Paisanaje (Chorretites)

 Hace unos días nos dejó Isabel Andreu Serrano de Chorretites, durante décadas formó parte del paisaje de esta aldea nerpiana.   

Solía hacerle una visita cada vez que subía por allí, en los últimos años ya le iba fallando la memoria pero todavía se acordaba de su tío “Jesusillo” el del Batán y de su abuelo Antolín que trabajaba en el ayuntamiento “de alguacil o algo así” era el que llevaba papeles y notificaciones a los vecinos y encendía la estufa. 

Antolín Serrano era también mi bisabuelo, vivían en el molino del Batán, cuentan que bajaba temprano al ayuntamiento y solía subir muy tarde, después del trabajo echaban alguna partida en el bar. Un día subió al molino más temprano de lo habitual por que había comprado una caja de melocotones que le gustaron mucho a sus hijos, después de aquello siguió su marcha de siempre llegando muy tarde a casa por lo que sus hijos le veían poco, tanto es así que semanas después los chiquillos le preguntaban a su madre;

 “¿ Cuando viene otra vez el hombre de los melocotones?”. 

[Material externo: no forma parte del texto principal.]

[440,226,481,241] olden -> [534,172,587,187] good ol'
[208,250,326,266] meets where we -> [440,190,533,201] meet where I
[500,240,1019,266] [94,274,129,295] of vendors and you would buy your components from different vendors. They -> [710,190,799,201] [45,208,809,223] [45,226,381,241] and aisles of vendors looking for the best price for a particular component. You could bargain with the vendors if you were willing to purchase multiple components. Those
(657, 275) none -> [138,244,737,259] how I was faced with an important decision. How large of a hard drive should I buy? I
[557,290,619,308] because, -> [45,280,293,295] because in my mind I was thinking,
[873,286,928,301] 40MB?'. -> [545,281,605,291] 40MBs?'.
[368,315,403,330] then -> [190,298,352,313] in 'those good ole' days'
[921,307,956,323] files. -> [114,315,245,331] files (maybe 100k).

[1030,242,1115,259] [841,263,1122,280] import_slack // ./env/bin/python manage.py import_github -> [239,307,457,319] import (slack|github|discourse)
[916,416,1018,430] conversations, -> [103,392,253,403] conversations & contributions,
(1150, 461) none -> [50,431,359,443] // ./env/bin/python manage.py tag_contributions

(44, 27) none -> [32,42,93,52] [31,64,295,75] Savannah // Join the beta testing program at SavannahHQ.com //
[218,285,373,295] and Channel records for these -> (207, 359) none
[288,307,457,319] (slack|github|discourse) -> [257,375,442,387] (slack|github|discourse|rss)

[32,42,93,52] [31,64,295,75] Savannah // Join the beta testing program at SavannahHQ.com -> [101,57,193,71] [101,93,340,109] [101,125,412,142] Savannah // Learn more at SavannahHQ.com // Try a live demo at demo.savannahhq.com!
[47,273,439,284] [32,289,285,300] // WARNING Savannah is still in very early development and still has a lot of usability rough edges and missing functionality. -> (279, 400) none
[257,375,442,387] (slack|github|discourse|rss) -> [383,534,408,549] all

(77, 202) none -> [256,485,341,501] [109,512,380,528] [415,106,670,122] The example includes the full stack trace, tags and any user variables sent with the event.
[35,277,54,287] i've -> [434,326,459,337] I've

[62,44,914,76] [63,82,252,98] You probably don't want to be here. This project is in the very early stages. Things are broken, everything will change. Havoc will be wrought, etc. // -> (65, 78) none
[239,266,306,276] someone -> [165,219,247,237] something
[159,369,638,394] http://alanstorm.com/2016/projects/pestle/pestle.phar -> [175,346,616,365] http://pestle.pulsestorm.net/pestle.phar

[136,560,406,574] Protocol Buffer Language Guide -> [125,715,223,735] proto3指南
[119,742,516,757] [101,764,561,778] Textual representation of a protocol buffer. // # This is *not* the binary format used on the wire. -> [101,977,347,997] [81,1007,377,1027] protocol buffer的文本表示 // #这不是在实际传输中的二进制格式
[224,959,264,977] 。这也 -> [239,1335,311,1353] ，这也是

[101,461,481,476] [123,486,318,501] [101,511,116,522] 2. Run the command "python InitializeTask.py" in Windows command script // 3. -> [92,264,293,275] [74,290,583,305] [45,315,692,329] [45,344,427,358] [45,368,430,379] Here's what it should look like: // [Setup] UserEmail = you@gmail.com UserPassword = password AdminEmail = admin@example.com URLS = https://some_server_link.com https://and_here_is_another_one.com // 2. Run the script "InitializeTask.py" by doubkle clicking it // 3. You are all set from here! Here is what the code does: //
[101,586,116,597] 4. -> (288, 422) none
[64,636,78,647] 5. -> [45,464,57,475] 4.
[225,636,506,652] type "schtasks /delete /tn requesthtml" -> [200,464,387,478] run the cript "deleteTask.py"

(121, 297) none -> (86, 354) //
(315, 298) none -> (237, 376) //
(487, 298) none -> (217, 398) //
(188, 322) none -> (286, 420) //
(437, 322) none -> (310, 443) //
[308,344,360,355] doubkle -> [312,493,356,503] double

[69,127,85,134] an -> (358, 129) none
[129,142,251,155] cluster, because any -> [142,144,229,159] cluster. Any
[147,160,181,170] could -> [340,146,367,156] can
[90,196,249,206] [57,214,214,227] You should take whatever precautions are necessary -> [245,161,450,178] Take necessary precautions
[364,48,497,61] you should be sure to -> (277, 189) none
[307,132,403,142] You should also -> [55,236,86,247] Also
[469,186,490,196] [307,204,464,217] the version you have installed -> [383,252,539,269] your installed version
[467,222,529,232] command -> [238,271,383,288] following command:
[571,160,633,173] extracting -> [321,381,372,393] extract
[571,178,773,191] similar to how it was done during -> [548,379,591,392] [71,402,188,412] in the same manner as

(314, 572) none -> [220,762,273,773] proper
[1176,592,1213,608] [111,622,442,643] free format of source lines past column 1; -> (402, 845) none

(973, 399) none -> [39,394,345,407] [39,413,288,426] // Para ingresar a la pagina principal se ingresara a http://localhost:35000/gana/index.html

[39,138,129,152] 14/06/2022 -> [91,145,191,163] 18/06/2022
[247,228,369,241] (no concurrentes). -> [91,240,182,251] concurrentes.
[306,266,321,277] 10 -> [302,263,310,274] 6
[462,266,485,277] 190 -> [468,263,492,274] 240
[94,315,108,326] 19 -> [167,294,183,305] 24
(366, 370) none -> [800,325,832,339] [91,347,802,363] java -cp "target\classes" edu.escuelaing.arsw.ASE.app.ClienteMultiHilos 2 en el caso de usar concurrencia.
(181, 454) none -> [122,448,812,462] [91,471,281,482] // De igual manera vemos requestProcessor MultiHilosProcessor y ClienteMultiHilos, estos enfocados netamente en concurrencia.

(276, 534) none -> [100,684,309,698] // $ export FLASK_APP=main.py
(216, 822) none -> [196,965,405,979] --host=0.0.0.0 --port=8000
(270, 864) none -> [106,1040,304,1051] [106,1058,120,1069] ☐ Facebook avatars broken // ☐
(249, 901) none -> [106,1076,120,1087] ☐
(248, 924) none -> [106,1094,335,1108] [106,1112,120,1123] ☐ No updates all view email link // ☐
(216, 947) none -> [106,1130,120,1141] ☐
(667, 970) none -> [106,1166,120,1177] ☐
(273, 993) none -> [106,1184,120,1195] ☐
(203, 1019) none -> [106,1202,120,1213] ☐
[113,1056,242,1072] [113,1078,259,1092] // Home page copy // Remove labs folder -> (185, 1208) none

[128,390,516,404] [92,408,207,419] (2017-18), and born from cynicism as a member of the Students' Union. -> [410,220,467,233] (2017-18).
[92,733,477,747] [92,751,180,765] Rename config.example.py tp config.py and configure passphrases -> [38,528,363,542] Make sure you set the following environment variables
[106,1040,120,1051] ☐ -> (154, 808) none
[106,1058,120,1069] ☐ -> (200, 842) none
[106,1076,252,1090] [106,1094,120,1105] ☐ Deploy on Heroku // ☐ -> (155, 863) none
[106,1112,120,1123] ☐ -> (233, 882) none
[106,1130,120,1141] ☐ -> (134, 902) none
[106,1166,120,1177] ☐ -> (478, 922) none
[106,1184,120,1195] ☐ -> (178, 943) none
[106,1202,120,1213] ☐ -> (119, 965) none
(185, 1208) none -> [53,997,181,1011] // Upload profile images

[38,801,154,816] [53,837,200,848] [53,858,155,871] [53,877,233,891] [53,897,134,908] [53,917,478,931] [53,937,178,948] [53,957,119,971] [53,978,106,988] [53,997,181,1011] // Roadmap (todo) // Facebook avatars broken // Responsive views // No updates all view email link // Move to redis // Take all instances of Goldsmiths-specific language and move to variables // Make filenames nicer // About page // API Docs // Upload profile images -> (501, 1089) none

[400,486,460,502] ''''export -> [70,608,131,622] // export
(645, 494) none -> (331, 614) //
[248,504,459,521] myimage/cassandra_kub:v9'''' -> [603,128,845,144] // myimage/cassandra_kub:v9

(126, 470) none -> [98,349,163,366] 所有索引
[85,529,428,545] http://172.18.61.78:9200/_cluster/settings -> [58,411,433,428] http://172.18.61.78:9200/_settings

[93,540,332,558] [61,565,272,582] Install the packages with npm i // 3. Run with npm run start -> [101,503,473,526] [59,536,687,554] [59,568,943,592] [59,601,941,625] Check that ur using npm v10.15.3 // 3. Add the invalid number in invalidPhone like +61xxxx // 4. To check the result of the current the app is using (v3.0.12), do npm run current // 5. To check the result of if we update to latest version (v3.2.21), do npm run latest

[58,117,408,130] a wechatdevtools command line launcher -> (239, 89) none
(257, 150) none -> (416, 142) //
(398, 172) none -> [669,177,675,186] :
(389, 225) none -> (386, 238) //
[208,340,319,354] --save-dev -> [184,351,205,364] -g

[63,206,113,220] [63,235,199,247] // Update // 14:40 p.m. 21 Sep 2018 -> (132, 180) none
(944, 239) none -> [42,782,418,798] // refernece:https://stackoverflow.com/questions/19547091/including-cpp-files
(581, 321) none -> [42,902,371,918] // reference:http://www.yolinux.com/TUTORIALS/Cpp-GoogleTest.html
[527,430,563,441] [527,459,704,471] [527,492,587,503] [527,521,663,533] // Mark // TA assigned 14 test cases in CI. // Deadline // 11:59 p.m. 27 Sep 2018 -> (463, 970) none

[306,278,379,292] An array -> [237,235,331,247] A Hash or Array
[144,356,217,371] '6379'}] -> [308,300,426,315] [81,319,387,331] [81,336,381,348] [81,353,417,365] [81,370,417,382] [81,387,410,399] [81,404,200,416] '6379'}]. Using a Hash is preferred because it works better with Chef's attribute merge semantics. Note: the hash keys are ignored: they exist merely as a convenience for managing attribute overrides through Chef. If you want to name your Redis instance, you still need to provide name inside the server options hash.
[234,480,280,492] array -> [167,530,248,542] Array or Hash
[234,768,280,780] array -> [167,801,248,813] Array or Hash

 Pequeñas historias como esta las escribía Germán Martinez que fue alcalde de Nerpio sobre mediados del siglo pasado y las guarda aún su hijo en viejas libretas. Isabel vivió prácticamente toda su vida en la pequeña aldea , allí crio una familia numerosa que como todos los jóvenes se fueron marchando en busca de trabajo y bienestar, Isabel mientras pudo valerse por sí misma siguió allí en la casa donde formó su familia, ella era parte de ese paisanaje de las aldeas y pueblos que hoy llaman la España vaciada, esas personas sempiternas que cuando te acercas por algunos  lugares siempre están allí, paisanaje que se mimetiza con determinados paisajes de nuestras aldeas, gentes que dejan un vacío en el espacio de la memoria de los pueblos, la España vacía es la que ahora a muchos, como decía Machado, nos hiela el corazón.